[BREAKING NEWS] ACP Agordzo and two others acquitted; six others sentenced to death over coup plot
Assistant Commissioner of Police (ACP) Dr Benjamin Agordzo and two others have been acquitted and discharged in the coup plot case.
The two others are Colonel Gameli and another junior military officer, Corporal Seidu Abubakar.
Meanwhile, six other accused persons have been sentenced to death by hanging for their various roles in the coup plot case.
The six convicts are Donya Kafui, aka Ezor (a blacksmith), Bright Alan Debrah Ofosu (a fleet manager), Johannes Zikpi (a civilian employee of the Ghana Armed Forces), Warrant Officer II Esther Saan Dekuwine, Lance Corporal Ali Solomon and Corporal Sylvester Akanpewon.
It will be recalled that a high-ranking police officer, ACP Benjamin Agordzo, Dr Frederick Yao Mac Palm (now deceased), a medical doctor, and eight others were hauled before the court for plans to destabilize the country.
The eight other accused persons are Colonel Samuel Kodzo Gameli, Donya Kafui, Bright Alan Debrah Ofosu, Johannes Zikpi, Corporal Seidu Abubakar, Lance Corporal Ali Solomon, Warrant Officer II Esther Saan Dekuwine and Corporal Sylvester Akanpewon.
The accused persons were arrested in June 2018 for being members of the ‘Take Action Ghana’, a non-governmental organization allegedly with an “elaborate plot targeted at the Presidency”.
Per the facts, as part of the plot, Dr Mac-Palm (deceased), Kafui, and Debrah planned on kidnapping the President, the Vice-President, the Speaker of Parliament, and the Chief of the Defence Staff and force the President to announce his overthrow.
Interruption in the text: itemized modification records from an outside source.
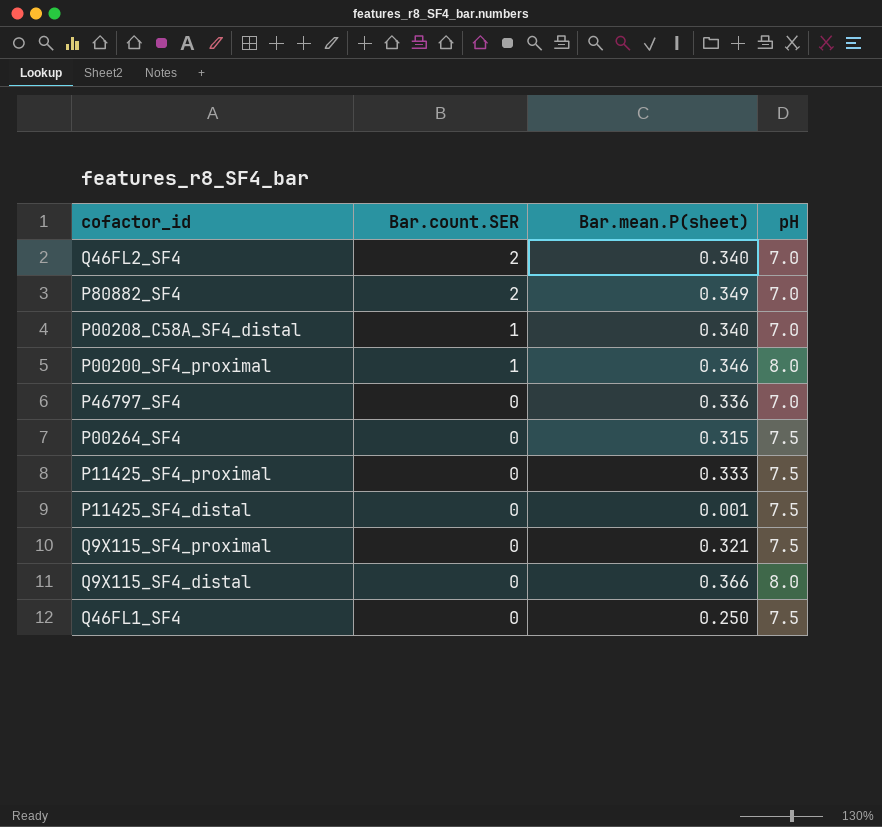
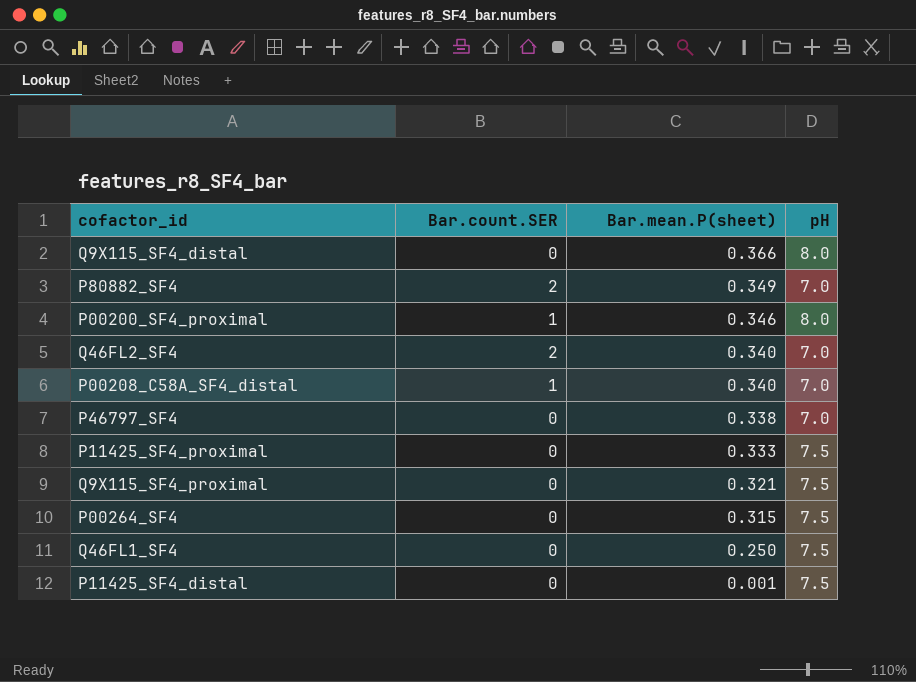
row order: Bar.count.SER descending -> Bar.mean.P(sheet) descending
P46797_SF4 | Bar.mean.P(sheet): 0.336 -> 0.338

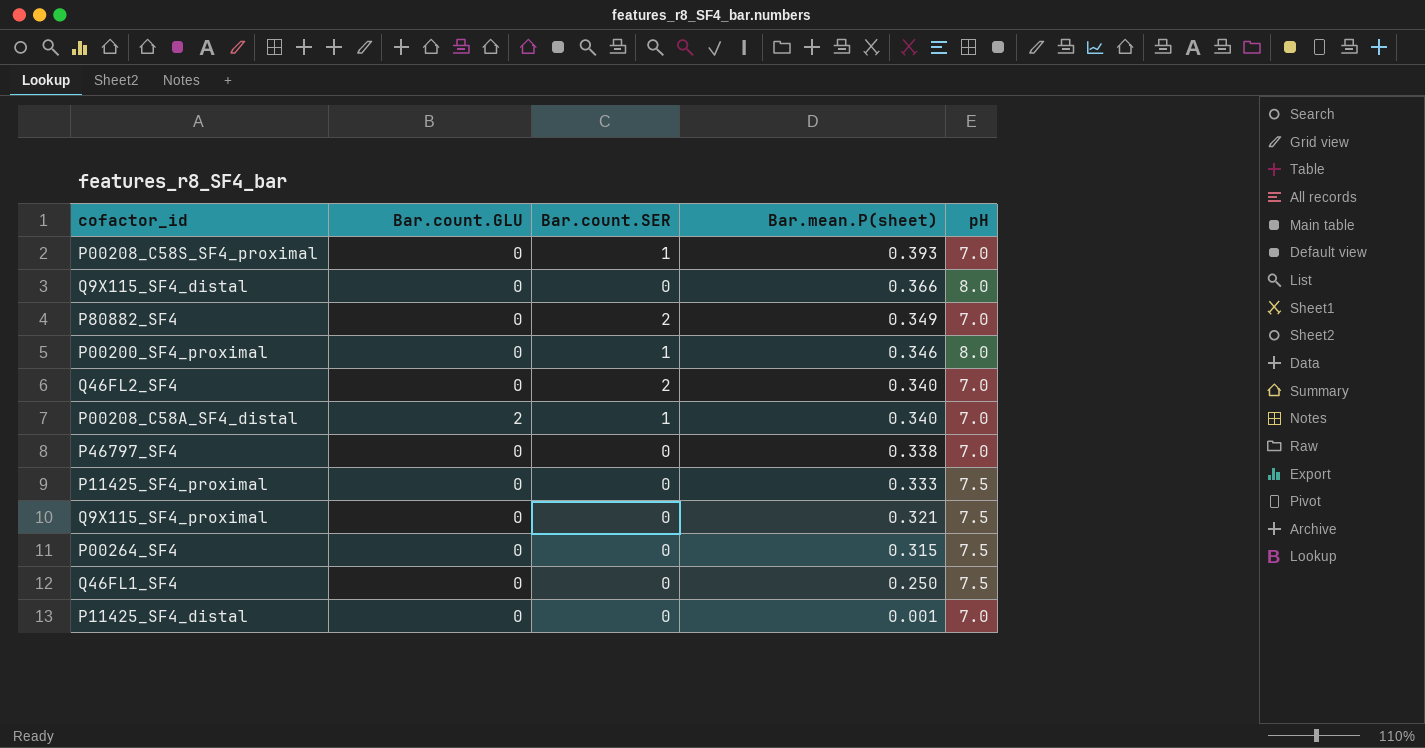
column Bar.count.GLU | position: none -> 2
row P00208_C58S_SF4_proximal: none -> 0 | 1 | 0.393 | 7.0
P11425_SF4_distal | pH: 7.5 -> 7.0

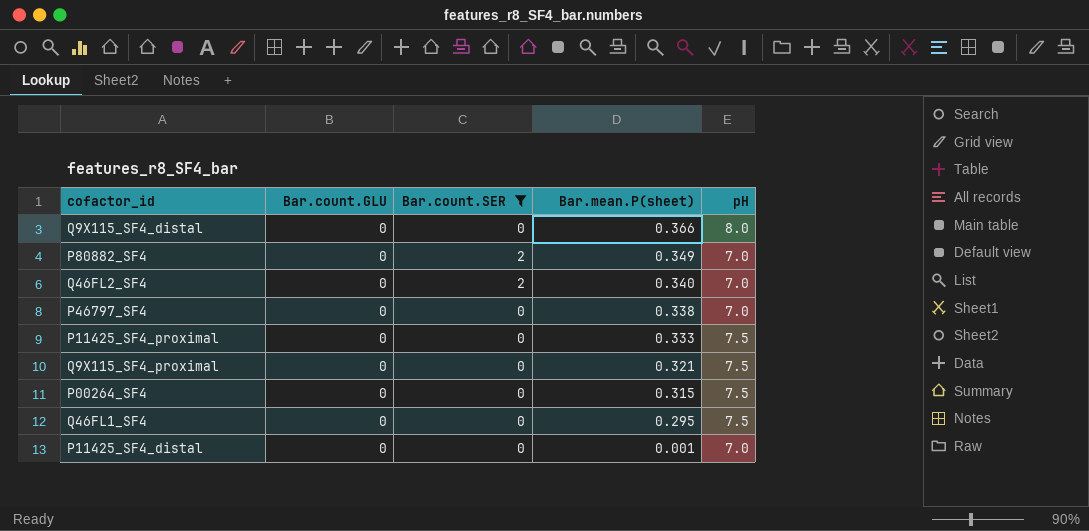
filter: none -> Bar.count.SER != 1
Q46FL1_SF4 | Bar.mean.P(sheet): 0.250 -> 0.295

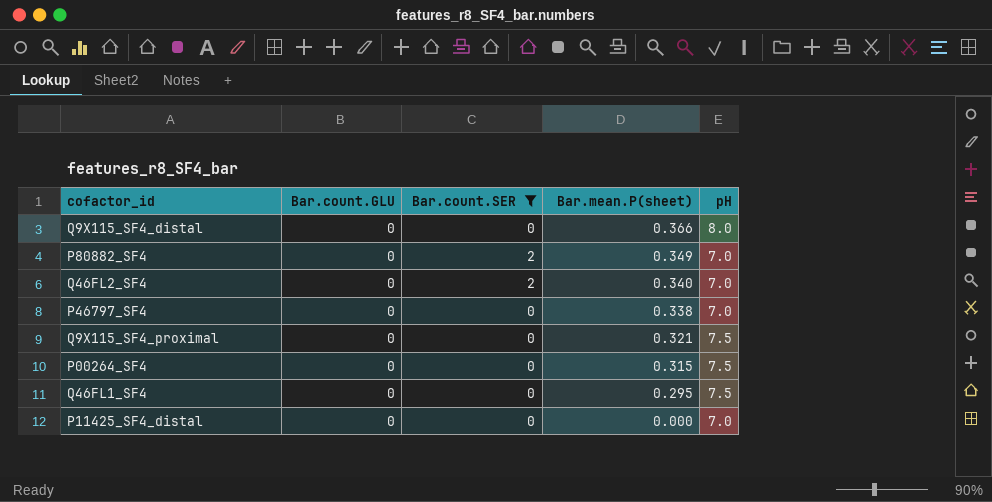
row P11425_SF4_proximal: 0 | 0 | 0.333 | 7.5 -> none
P11425_SF4_distal | Bar.mean.P(sheet): 0.001 -> 0.000

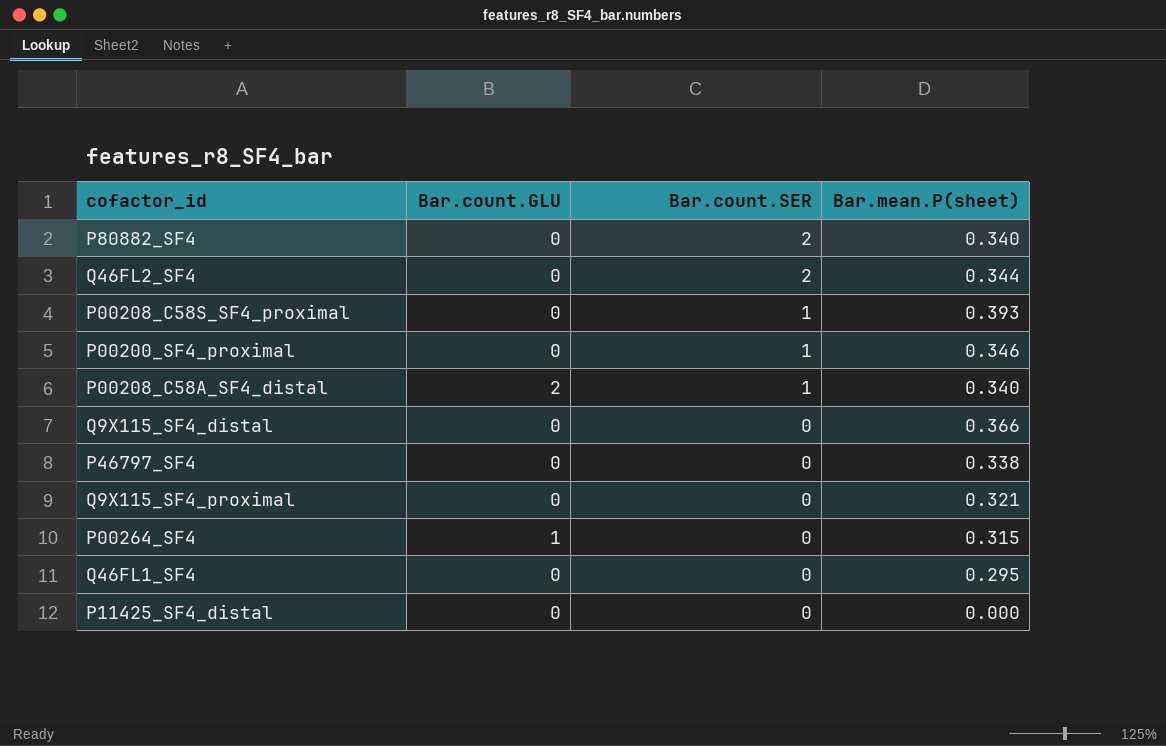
filter: Bar.count.SER != 1 -> none
row order: Bar.mean.P(sheet) descending -> Bar.count.SER descending
column pH | position: 5 -> none
P80882_SF4 | Bar.mean.P(sheet): 0.349 -> 0.340
Q46FL2_SF4 | Bar.mean.P(sheet): 0.340 -> 0.344
P00264_SF4 | Bar.count.GLU: 0 -> 1

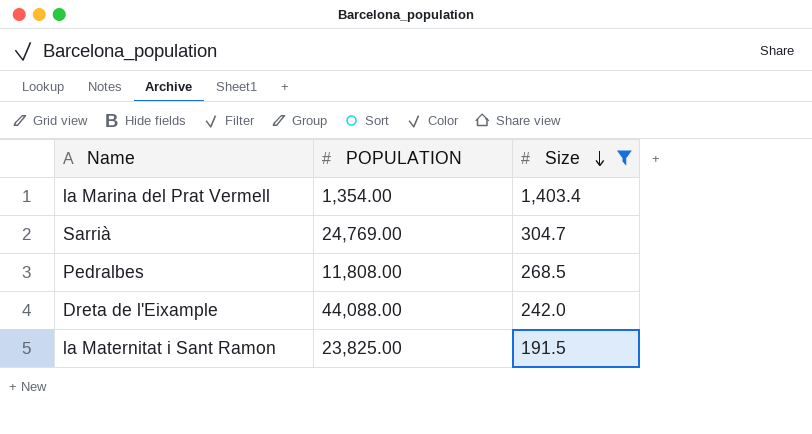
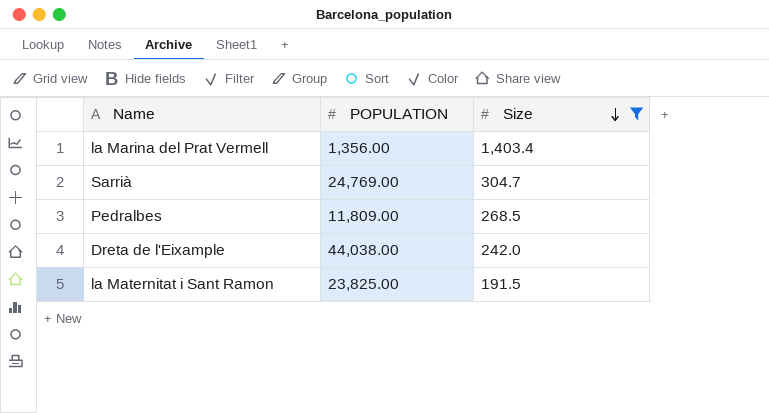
la Marina del Prat Vermell | POPULATION: 1,354.00 -> 1,356.00
Pedralbes | POPULATION: 11,808.00 -> 11,809.00
Dreta de l'Eixample | POPULATION: 44,088.00 -> 44,038.00

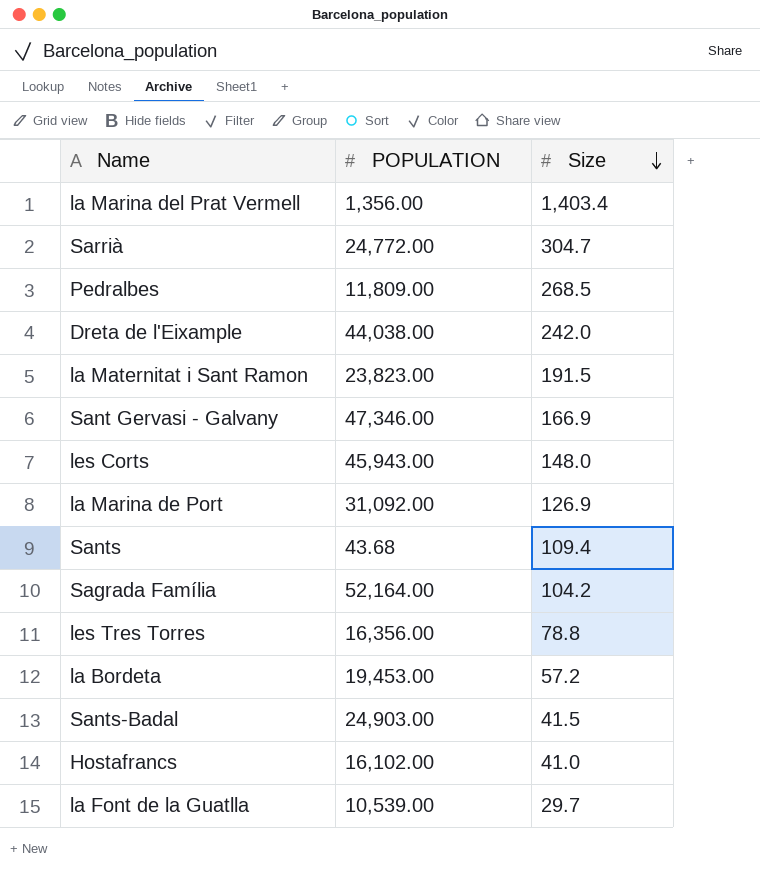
filter: Size >= 191.5 -> none
Sarrià | POPULATION: 24,769.00 -> 24,772.00
la Maternitat i Sant Ramon | POPULATION: 23,825.00 -> 23,823.00

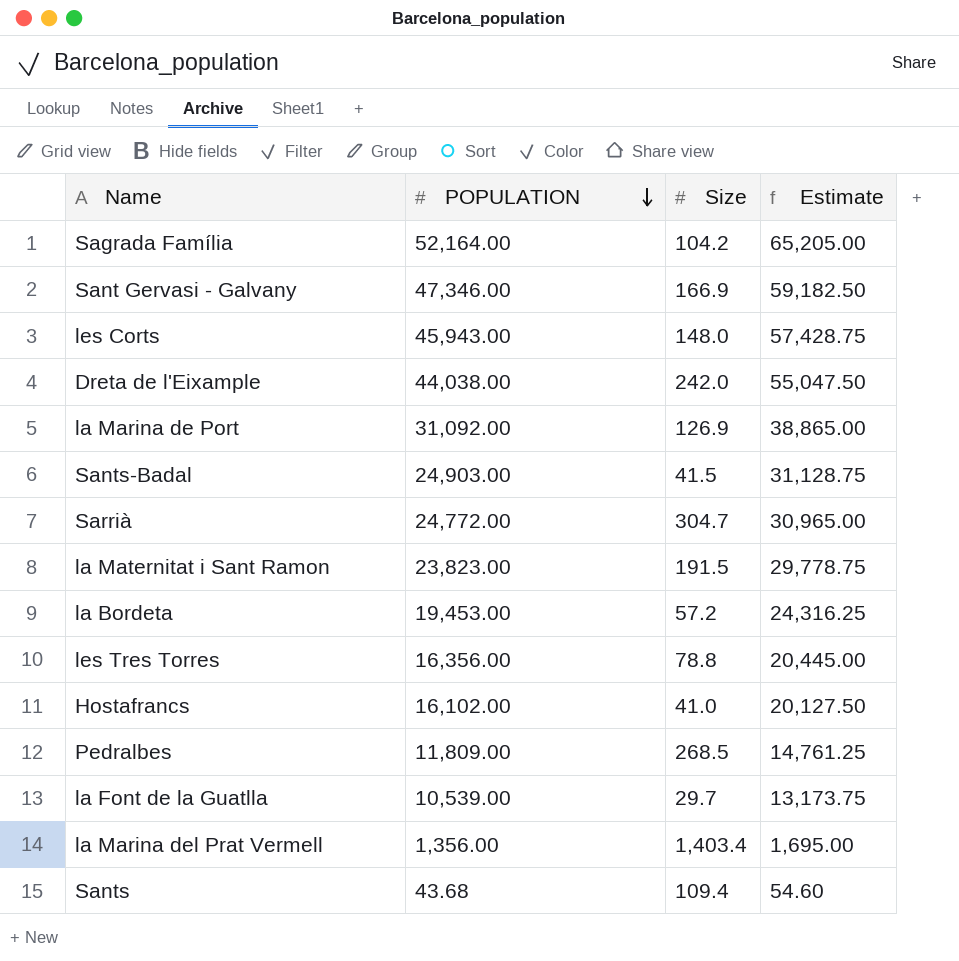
row order: Size descending -> POPULATION descending
column Estimate | formula: none -> [POPULATION] * 1.25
Dr Mac-Palm invited Kafui, a blacksmith at Alavanyo, to move to Accra to manufacture 22 explosives, six ammunition, and five pistols for the group to further the plot.
Regarding ACP Dr. Agordzo, he is said to have donated GH¢2,000 to TAG to aid its cause and drafted a speech for Dr. Mac-Palm to be read at a planned demonstration by TAG.
The three-member panel of the High Court presided over by Justice Afia Serwah Asare-Botwe, a Justice of the Court of Appeal, read the judgment today, (Wednesday, January 24, 2024).